▸ Given entries

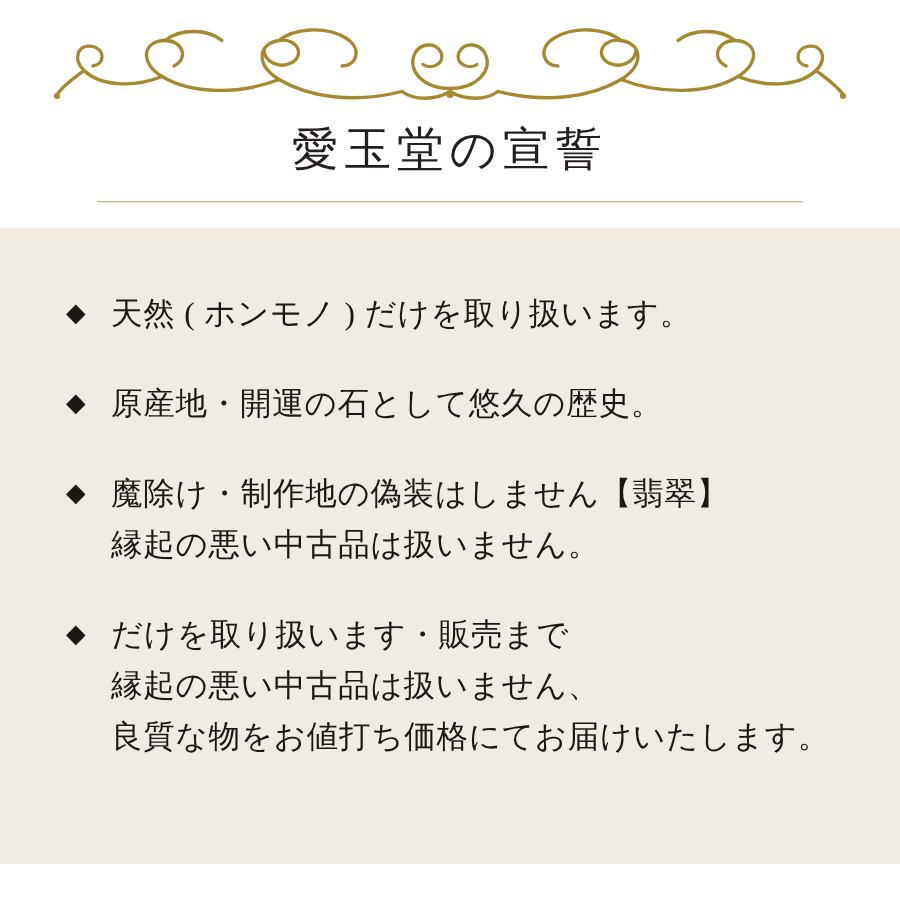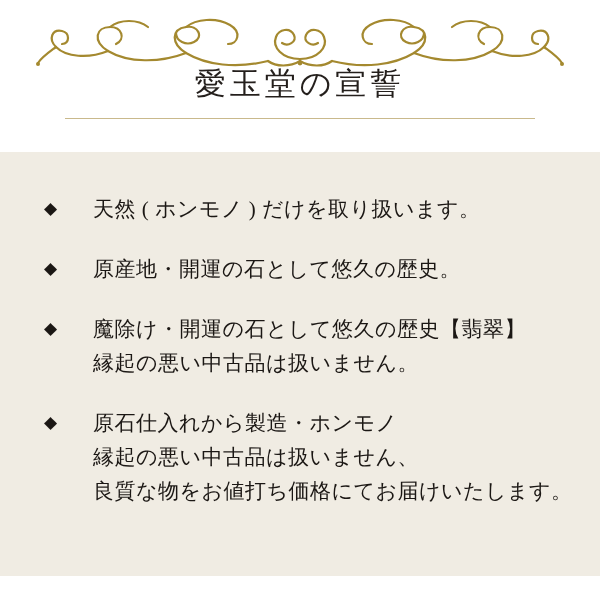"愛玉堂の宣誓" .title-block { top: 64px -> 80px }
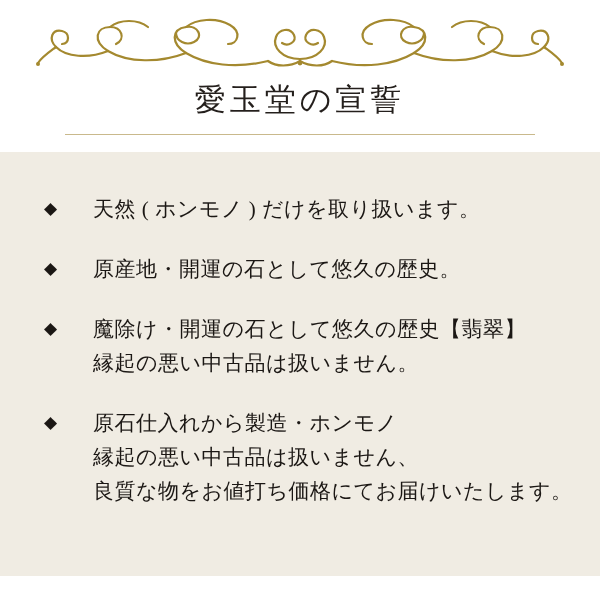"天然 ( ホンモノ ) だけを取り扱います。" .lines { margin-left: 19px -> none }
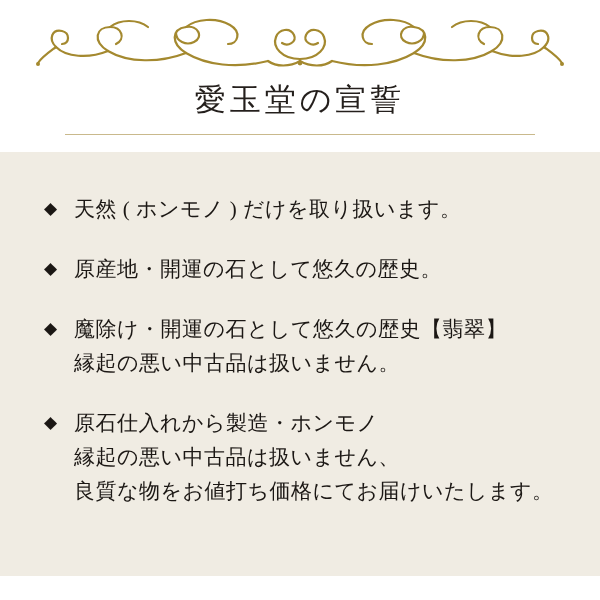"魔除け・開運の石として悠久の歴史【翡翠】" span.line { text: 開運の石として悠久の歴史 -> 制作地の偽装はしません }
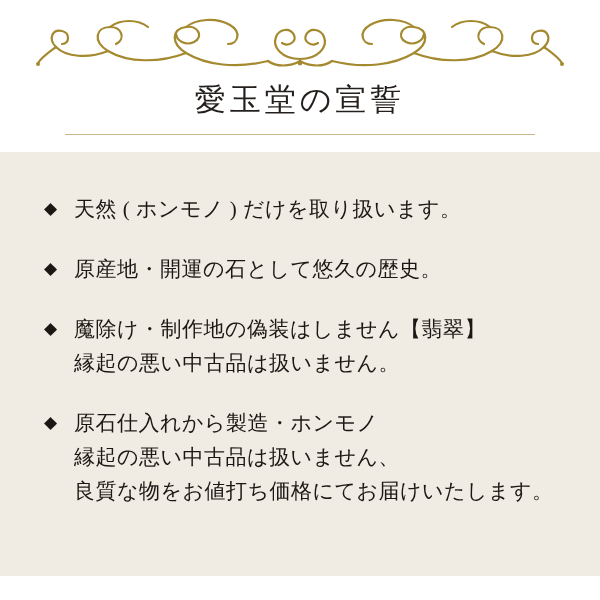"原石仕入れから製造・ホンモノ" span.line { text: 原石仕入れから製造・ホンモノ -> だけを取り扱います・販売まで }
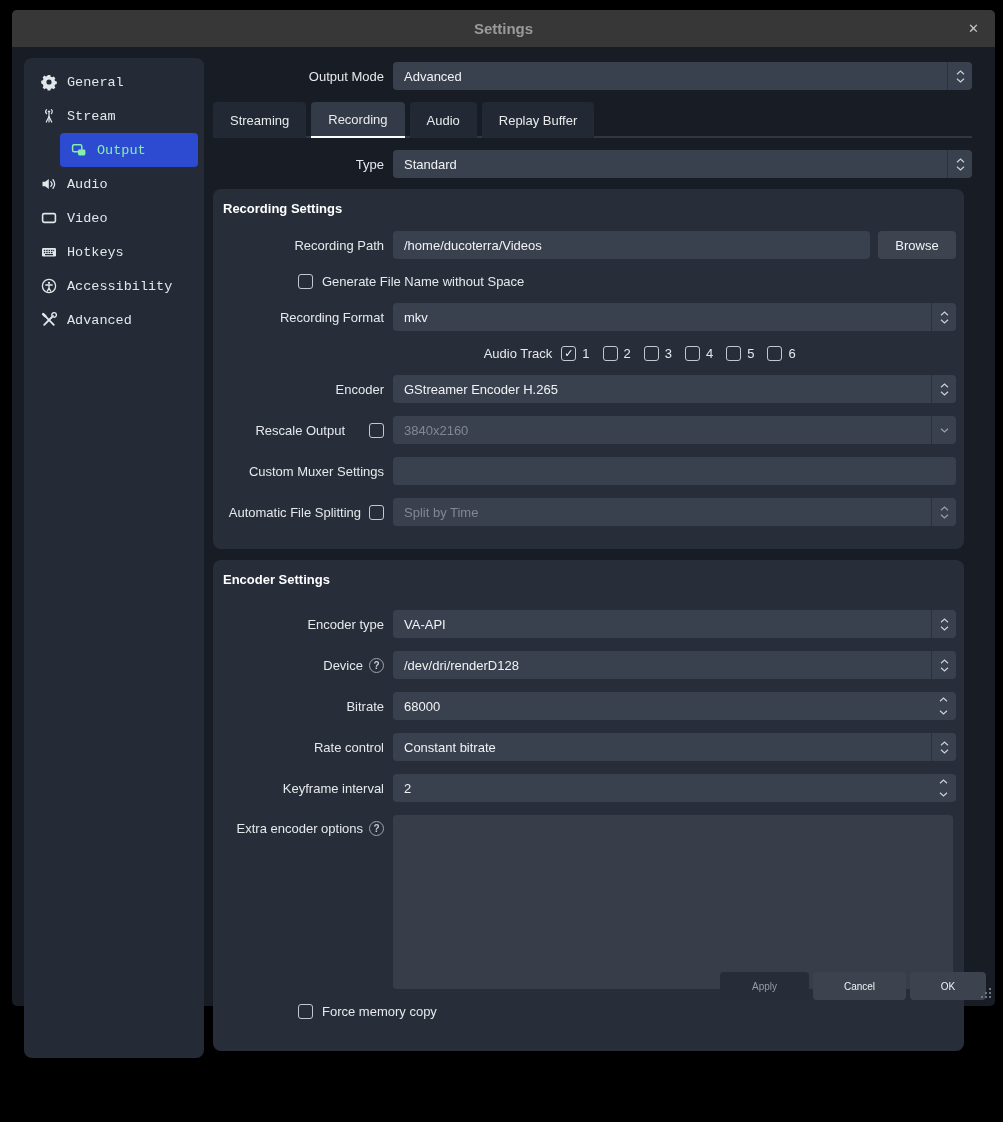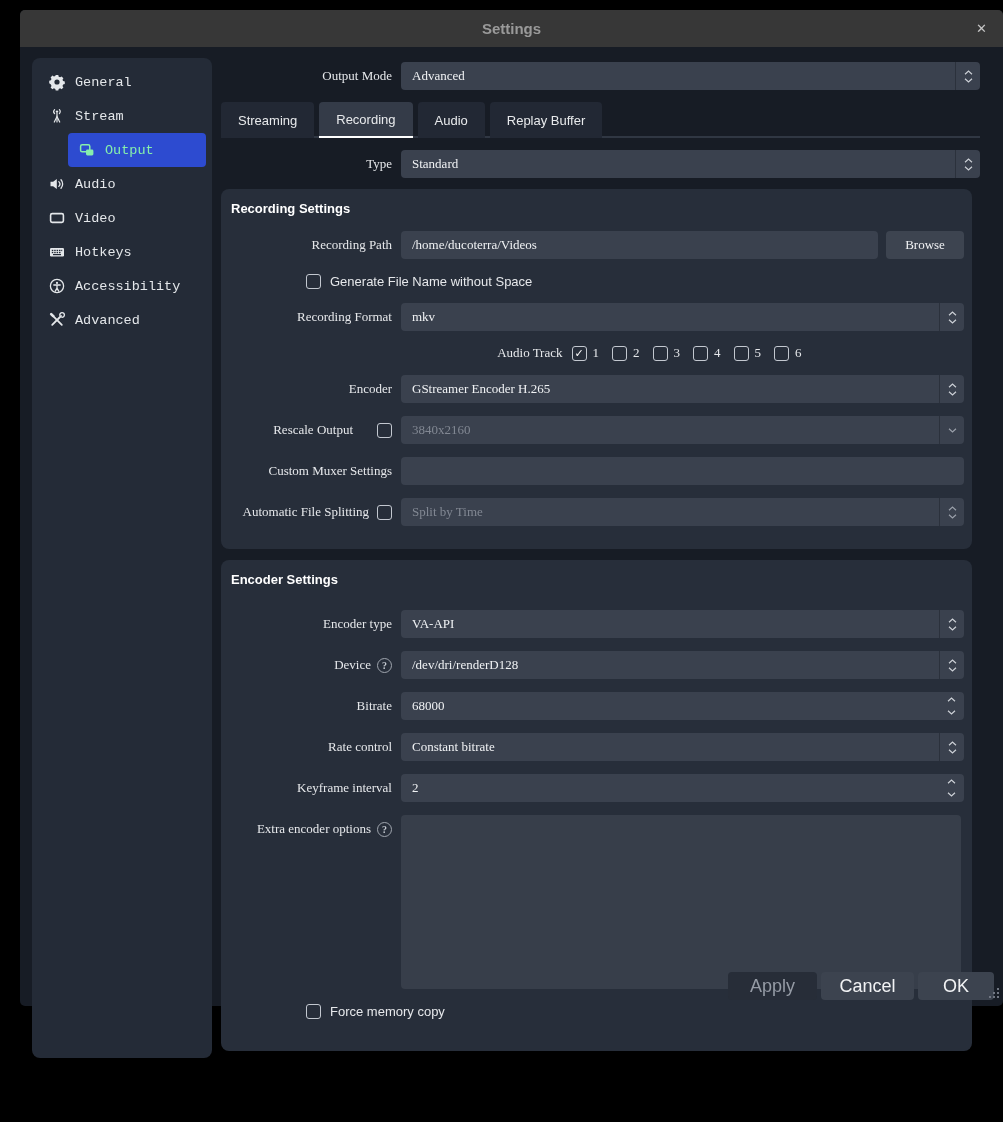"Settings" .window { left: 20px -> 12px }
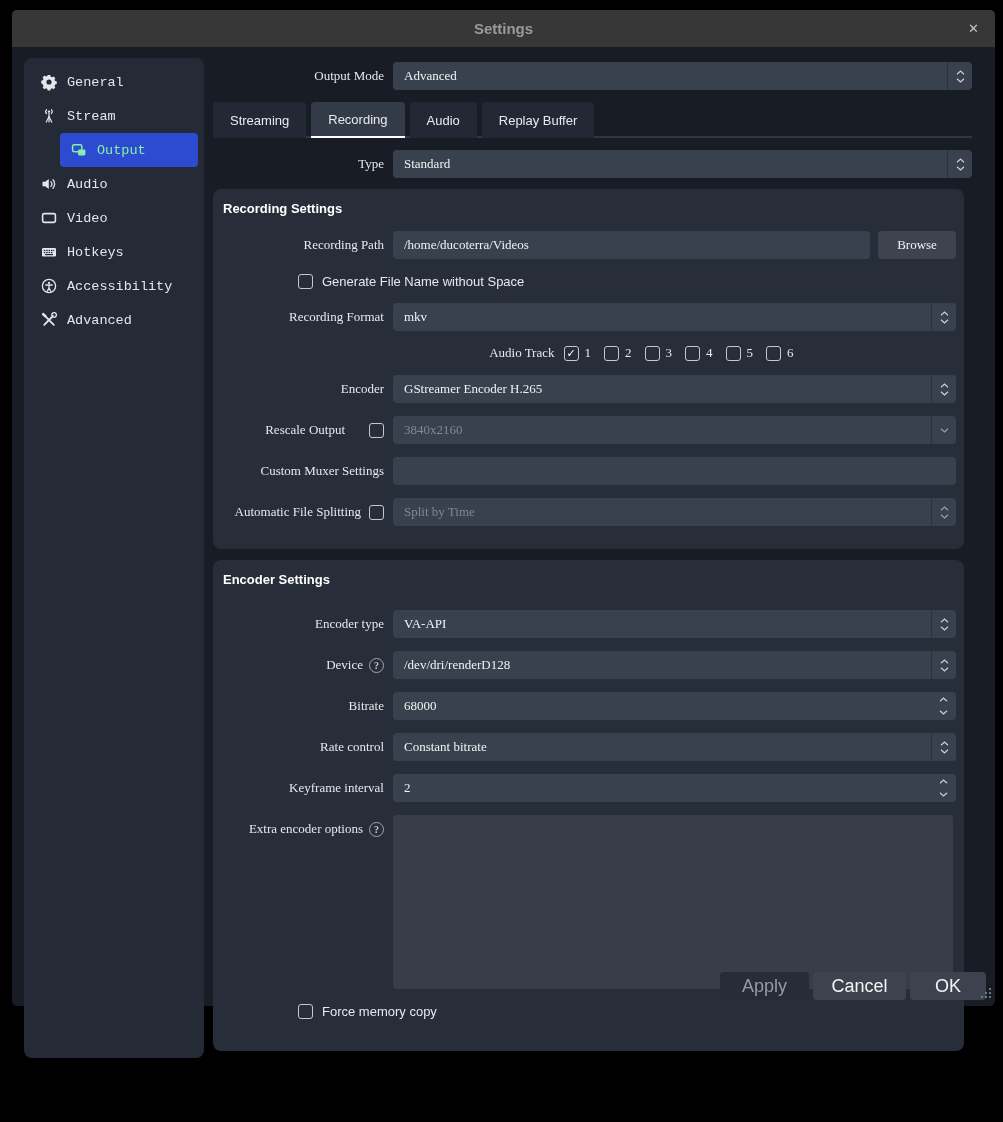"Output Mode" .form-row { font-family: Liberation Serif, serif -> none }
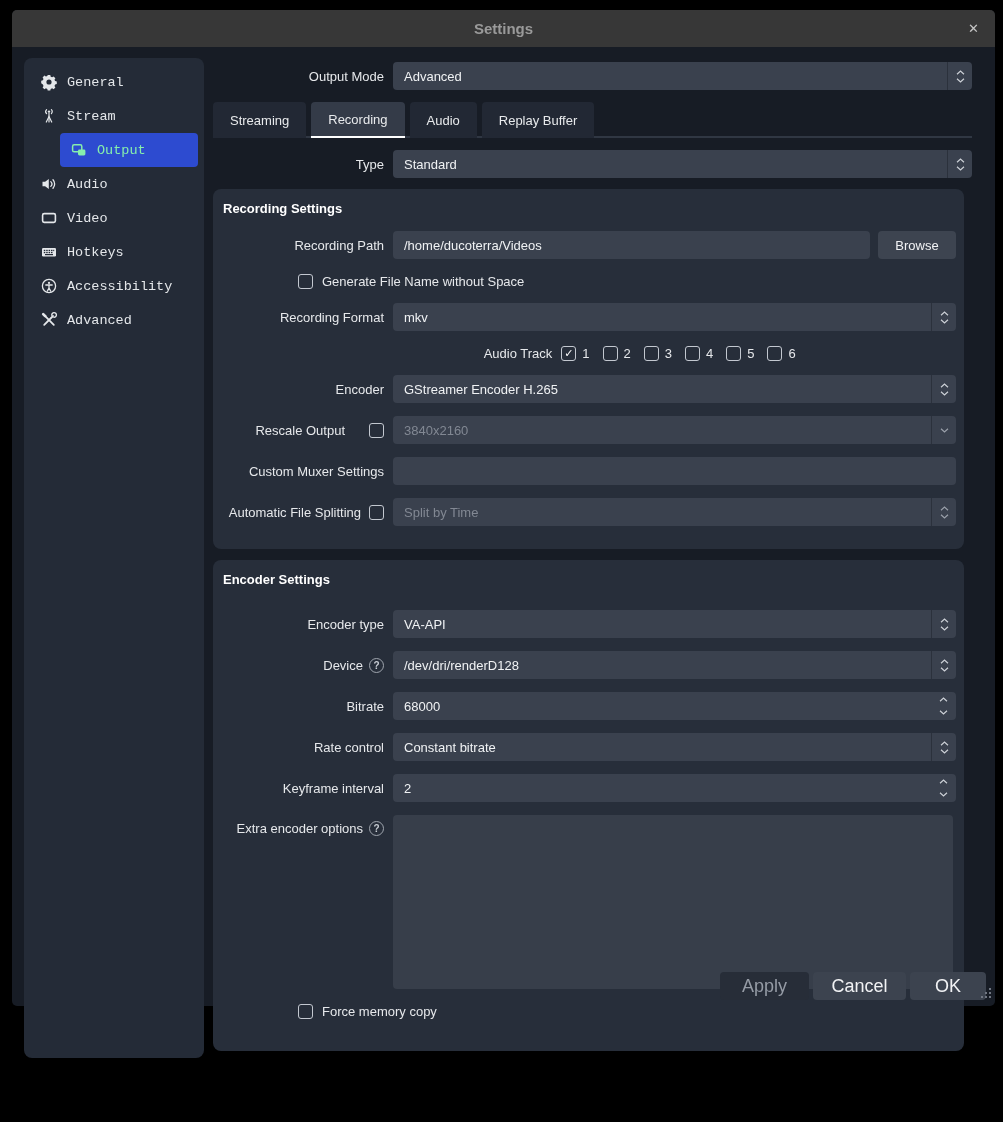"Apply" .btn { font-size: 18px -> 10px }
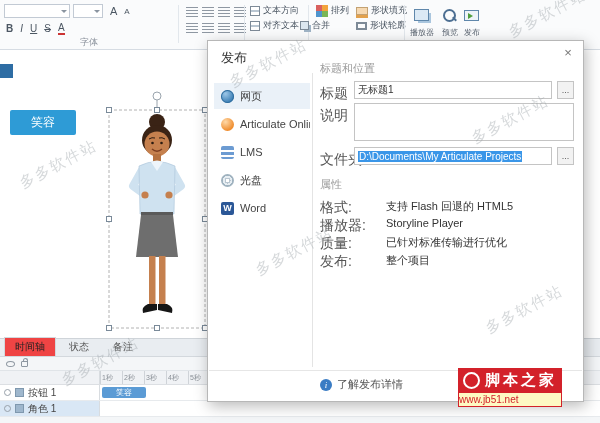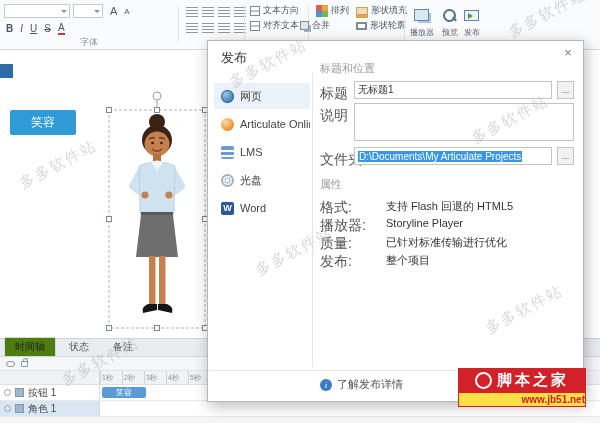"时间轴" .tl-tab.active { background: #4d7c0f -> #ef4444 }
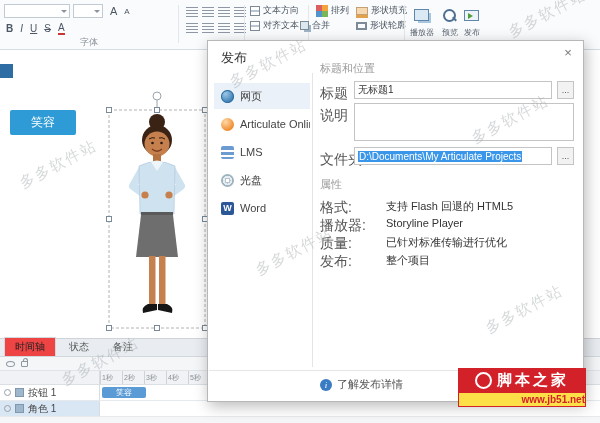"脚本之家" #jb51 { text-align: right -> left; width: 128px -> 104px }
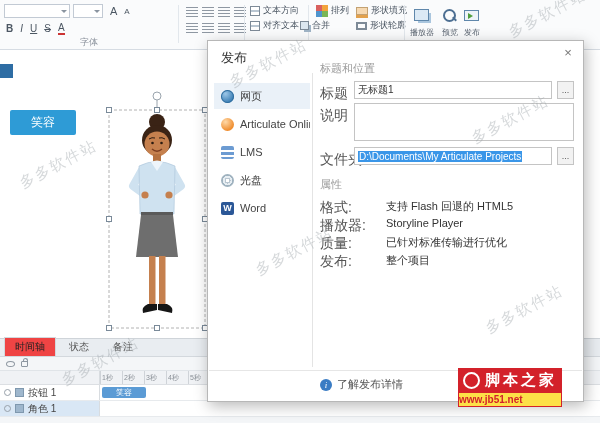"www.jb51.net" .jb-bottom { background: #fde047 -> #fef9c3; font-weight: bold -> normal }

▸ What the task requires
Restate the data word for word from its first line through the line with "Liberation Serif, serif", leaving out any picture along the way.

▸ Worked solution
"愛玉堂の宣誓" .title-block { top: 64px -> 80px }
"天然 ( ホンモノ ) だけを取り扱います。" .lines { margin-left: 19px -> none }
"魔除け・開運の石として悠久の歴史【翡翠】" span.line { text: 開運の石として悠久の歴史 -> 制作地の偽装はしません }
"原石仕入れから製造・ホンモノ" span.line { text: 原石仕入れから製造・ホンモノ -> だけを取り扱います・販売まで }
"Settings" .window { left: 20px -> 12px }
"Output Mode" .form-row { font-family: Liberation Serif, serif -> none }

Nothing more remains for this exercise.